%%

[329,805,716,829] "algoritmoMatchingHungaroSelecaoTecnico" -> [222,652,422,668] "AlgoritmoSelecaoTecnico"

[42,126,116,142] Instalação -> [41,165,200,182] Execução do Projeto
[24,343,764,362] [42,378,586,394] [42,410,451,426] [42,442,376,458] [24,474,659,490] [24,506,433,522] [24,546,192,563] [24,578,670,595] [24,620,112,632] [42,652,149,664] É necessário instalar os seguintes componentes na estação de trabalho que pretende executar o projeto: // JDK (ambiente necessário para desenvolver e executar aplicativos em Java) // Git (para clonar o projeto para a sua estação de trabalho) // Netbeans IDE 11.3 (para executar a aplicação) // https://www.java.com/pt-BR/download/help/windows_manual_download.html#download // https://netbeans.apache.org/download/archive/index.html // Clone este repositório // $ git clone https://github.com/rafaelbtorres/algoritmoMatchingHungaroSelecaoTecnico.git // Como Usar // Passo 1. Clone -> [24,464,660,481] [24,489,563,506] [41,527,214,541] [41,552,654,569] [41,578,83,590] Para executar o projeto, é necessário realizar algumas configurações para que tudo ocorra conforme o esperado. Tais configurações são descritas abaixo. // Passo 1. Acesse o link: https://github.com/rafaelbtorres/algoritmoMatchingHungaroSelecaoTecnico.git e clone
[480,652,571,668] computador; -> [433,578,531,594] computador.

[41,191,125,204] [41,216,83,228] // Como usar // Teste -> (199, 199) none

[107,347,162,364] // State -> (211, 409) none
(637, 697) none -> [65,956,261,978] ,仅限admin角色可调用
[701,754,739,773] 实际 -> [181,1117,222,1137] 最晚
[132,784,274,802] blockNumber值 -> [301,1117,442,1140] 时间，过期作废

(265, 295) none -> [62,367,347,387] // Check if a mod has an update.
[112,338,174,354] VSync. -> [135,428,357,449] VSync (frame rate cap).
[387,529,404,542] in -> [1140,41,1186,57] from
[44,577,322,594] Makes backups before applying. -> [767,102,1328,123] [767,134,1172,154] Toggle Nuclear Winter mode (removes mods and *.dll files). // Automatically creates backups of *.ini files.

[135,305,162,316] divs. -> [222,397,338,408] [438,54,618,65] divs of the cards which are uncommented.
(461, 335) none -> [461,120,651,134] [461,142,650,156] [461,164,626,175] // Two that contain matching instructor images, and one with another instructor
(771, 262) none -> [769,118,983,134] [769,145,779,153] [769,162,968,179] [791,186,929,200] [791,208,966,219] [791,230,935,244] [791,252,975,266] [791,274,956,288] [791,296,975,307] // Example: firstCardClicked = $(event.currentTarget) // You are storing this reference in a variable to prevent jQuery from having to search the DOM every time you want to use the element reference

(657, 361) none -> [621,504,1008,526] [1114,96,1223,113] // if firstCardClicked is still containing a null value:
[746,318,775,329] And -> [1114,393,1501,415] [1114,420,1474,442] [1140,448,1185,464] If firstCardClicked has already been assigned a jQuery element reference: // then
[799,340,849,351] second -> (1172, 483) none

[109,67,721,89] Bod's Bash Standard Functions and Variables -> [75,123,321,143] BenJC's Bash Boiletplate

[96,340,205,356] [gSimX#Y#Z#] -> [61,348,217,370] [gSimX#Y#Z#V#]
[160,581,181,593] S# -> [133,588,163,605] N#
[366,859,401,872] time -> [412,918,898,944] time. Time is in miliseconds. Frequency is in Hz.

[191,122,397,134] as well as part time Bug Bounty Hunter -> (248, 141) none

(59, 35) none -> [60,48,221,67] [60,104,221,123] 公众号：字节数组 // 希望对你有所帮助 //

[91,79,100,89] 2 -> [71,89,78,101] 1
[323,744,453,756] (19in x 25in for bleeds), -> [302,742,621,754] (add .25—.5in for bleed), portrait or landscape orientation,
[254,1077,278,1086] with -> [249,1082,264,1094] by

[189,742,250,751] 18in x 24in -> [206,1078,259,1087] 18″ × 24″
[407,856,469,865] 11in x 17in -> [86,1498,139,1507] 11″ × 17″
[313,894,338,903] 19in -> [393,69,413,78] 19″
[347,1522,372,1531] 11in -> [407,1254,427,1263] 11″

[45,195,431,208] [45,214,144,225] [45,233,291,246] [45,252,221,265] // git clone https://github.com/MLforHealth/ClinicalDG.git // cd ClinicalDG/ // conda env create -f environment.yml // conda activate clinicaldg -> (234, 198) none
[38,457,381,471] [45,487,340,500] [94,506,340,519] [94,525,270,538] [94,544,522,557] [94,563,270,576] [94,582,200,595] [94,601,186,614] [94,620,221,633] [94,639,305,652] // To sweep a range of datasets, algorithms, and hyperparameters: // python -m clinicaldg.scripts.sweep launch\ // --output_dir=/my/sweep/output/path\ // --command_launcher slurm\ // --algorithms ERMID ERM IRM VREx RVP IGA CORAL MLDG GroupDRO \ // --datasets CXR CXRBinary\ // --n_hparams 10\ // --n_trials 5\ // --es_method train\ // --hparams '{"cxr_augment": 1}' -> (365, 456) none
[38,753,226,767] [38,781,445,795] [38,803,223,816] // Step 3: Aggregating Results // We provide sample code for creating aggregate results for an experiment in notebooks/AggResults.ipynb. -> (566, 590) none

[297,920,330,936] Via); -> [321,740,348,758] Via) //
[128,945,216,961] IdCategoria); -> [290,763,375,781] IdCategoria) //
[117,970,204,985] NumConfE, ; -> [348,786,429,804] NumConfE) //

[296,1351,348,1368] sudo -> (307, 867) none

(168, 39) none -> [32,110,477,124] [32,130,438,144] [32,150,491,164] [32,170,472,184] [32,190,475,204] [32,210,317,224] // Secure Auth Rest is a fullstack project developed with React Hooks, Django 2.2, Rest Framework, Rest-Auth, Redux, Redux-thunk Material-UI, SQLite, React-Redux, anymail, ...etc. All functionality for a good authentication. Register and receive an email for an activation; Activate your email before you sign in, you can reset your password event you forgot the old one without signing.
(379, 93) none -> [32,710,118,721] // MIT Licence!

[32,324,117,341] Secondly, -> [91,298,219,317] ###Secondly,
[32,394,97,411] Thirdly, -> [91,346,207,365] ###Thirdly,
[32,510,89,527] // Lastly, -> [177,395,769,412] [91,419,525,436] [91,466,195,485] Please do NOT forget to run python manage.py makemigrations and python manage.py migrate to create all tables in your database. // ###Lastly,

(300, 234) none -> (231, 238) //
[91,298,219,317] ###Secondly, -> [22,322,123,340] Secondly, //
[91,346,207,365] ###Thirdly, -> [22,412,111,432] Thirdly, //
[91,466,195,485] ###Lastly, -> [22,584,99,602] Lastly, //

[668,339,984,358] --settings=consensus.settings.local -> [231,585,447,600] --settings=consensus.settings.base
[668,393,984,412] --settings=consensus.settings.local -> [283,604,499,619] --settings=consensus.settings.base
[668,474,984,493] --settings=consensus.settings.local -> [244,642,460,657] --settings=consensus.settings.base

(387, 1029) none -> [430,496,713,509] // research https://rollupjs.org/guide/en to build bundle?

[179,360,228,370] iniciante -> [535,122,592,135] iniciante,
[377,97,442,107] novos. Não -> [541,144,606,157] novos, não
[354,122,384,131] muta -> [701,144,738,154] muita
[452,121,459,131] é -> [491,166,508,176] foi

%%

• _Requirement_
Please filter the listing down to lines that include the word "Lastly".

• _Reply_
[32,510,89,527] // Lastly, -> [177,395,769,412] [91,419,525,436] [91,466,195,485] Please do NOT forget to run python manage.py makemigrations and python manage.py migrate to create all tables in your database. // ###Lastly,
[91,466,195,485] ###Lastly, -> [22,584,99,602] Lastly, //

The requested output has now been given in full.